Saved data entries
★ ★ ★ ★
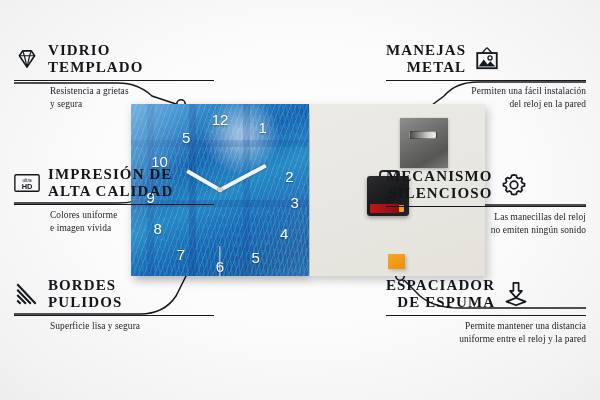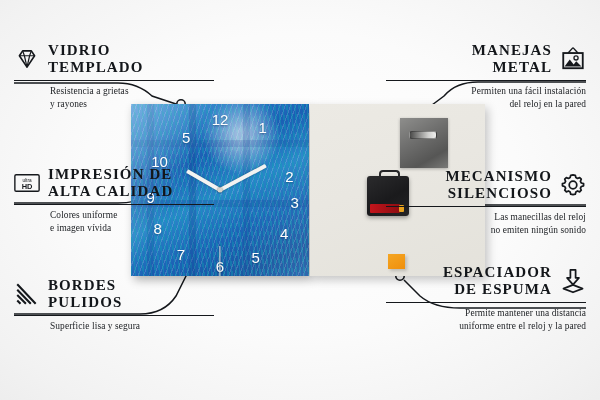--- a/index.html
+++ b/index.html
@@ -17,7 +17,7 @@
   .callout{position:absolute;width:200px;}
   .callout .head{display:flex;align-items:center;gap:8px;}
   .callout.left .head{justify-content:flex-start;}
-  .callout.right .head{justify-content:flex-end;}
+  .callout.right .head{}
   .ttl{
     font-family:"Liberation Serif",serif;
     font-weight:700;font-size:15px;line-height:1.12;

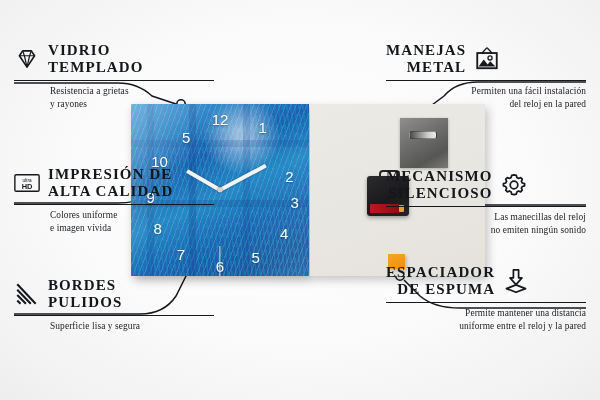--- a/index.html
+++ b/index.html
@@ -174,7 +174,7 @@
     <div class="rule"></div>
     <div class="sub">
       <div>Resistencia a grietas</div>
-      <div>y rayones</div>
+      <div>y segura</div>
     </div>
   </div>
 

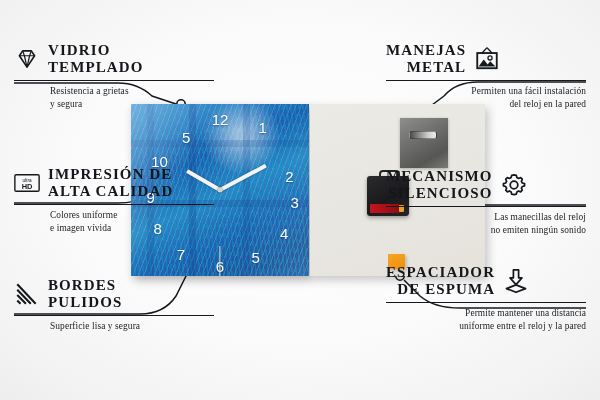--- a/index.html
+++ b/index.html
@@ -251,7 +251,7 @@
     </div>
   </div>
 
-  <div class="callout right" style="left:386px;top:264px;">
+  <div class="callout right" style="left:386px;top:277px;">
     <div class="head">
       <div class="ttl">
         <div>ESPACIADOR</div>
★ ★ ★ ★
All entries above must be printed again verbatim, with images excluded.

--- a/index.html
+++ b/index.html
@@ -17,7 +17,7 @@
   .callout{position:absolute;width:200px;}
   .callout .head{display:flex;align-items:center;gap:8px;}
   .callout.left .head{justify-content:flex-start;}
-  .callout.right .head{justify-content:flex-end;}
+  .callout.right .head{}
   .ttl{
     font-family:"Liberation Serif",serif;
     font-weight:700;font-size:15px;line-height:1.12;

--- a/index.html
+++ b/index.html
@@ -174,7 +174,7 @@
     <div class="rule"></div>
     <div class="sub">
       <div>Resistencia a grietas</div>
-      <div>y rayones</div>
+      <div>y segura</div>
     </div>
   </div>
 

--- a/index.html
+++ b/index.html
@@ -251,7 +251,7 @@
     </div>
   </div>
 
-  <div class="callout right" style="left:386px;top:264px;">
+  <div class="callout right" style="left:386px;top:277px;">
     <div class="head">
       <div class="ttl">
         <div>ESPACIADOR</div>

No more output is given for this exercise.